As a boy, I experimented with unleavened bread, made with flour, salt, and a touch of oil, baking it in squares cut from a thin sheet. It was quite delicious and never seemed to get stale; however, it was slow chewing.

While a teenager and after reading that Thoreau cooked bread on an open fire, I tried the same on a number of occasions. The outside tends to cook while the inside remains raw. Therefore, the bread needs to be in a twist or in a flat sheet or in very small loaves.

In eating food, one can go in two directions: the one towards having more and more spices, fats, and sugars, and the other towards developing a more delicate taste.

Every New Englander might easily raise all his own breadstuffs in this land of rye and Indian corn, and not depend on distant and fluctuating markets for them. Yet so far are we from simplicity and independence that, in Concord, fresh and sweet meal is rarely sold in the shops, and hominy and corn in a still coarser form are hardly used by any. For the most part the farmer gives to his cattle and hogs the grain of his own producing, and buys flour, which is at least no more wholesome, at a greater cost, at the store. I saw that I could easily raise my bushel or two of rye and Indian corn, for the former will grow on the poorest land, and the latter does not require the best, and grind them in a hand-mill, and so do without rice and pork; and if I must have some concentrated sweet, I found by experiment that I could make a very good molasses either of pumpkins or beets, and I knew that I needed only to set out a few maples to obtain it more easily still, and while these were growing I could use various substitutes beside those which I have named. "For," as the Forefathers sang,
"we can make liquor to sweeten our lips 
Of pumpkins and parsnips and walnut-tree chips." 

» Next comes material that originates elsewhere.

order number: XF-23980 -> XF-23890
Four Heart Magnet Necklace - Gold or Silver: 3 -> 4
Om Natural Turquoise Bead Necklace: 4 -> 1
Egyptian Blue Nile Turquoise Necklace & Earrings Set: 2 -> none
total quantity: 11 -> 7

Finally, as for salt, that grossest of groceries, to obtain this might be a fit occasion for a visit to the seashore, or, if I did without it altogether, I should probably drink the less water. I do not learn that the Indians ever troubled themselves to go after it.

See Diet for a Small Planet by Frances Moore Lappé for nutritional information on living low on the food chain.

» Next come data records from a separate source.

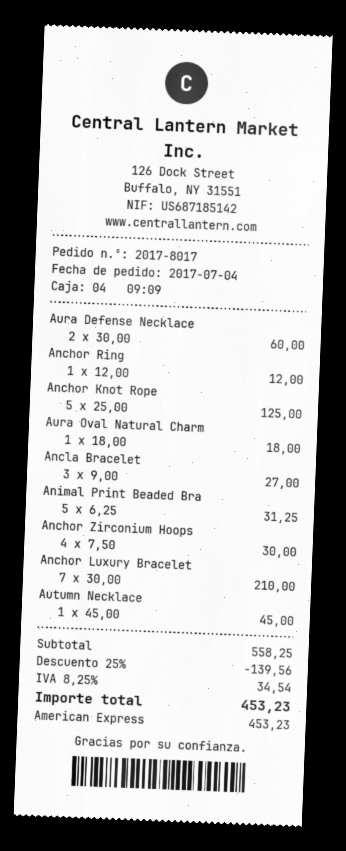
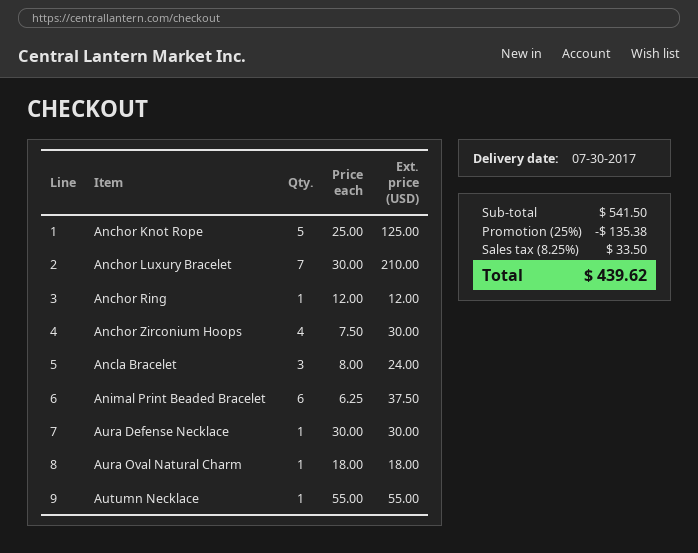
Aura Defense Necklace: 2 x 30.00 = 60.00 -> 1 x 30.00 = 30.00
Ancla Bracelet: 3 x 9.00 = 27.00 -> 3 x 8.00 = 24.00
Animal Print Beaded Bra: 5 x 6.25 = 31.25 -> 6 x 6.25 = 37.50
Autumn Necklace: 1 x 45.00 = 45.00 -> 1 x 55.00 = 55.00
subtotal: 558.25 -> 541.50
discount: 25% = 139.56 -> 25% = 135.38
tax: 8.25% = 34.54 -> 8.25% = 33.50
total: 453.23 -> 439.62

Kains' Five Acres and Independence is a classic, first written during the 30's and republished many times since, which explains many of the practical problems of a small farm. There were also a number of books written during the 60's and 70's showing how to plant a garden, live on a homestead, and/or build a small house.

Thus I could avoid all trade and barter, so far as my food was concerned, and having a shelter already, it would only remain to get clothing and fuel. The pantaloons which I now wear were woven in a farmer's family, -- thank Heaven there is so much virtue still in man; for I think the fall from the farmer to the operative as great and memorable as that from the man to the farmer; -- and in a new country, fuel is an encumbrance. As for a habitat, if I were not permitted still to squat, I might purchase one acre at the same price for which the land I cultivated was sold -- namely, eight dollars and eight cents. But as it was, I considered that I enhanced the value of the land by squatting on it. Note the reference to the fall of man. Thoreau sees becoming a farmer to be a similar fall and the step down to the manager of someone else's farm to be an additional step.

Thoreau liked to pretend that he was squatting (living without permission), but in actuality, he had an agreement with Emerson.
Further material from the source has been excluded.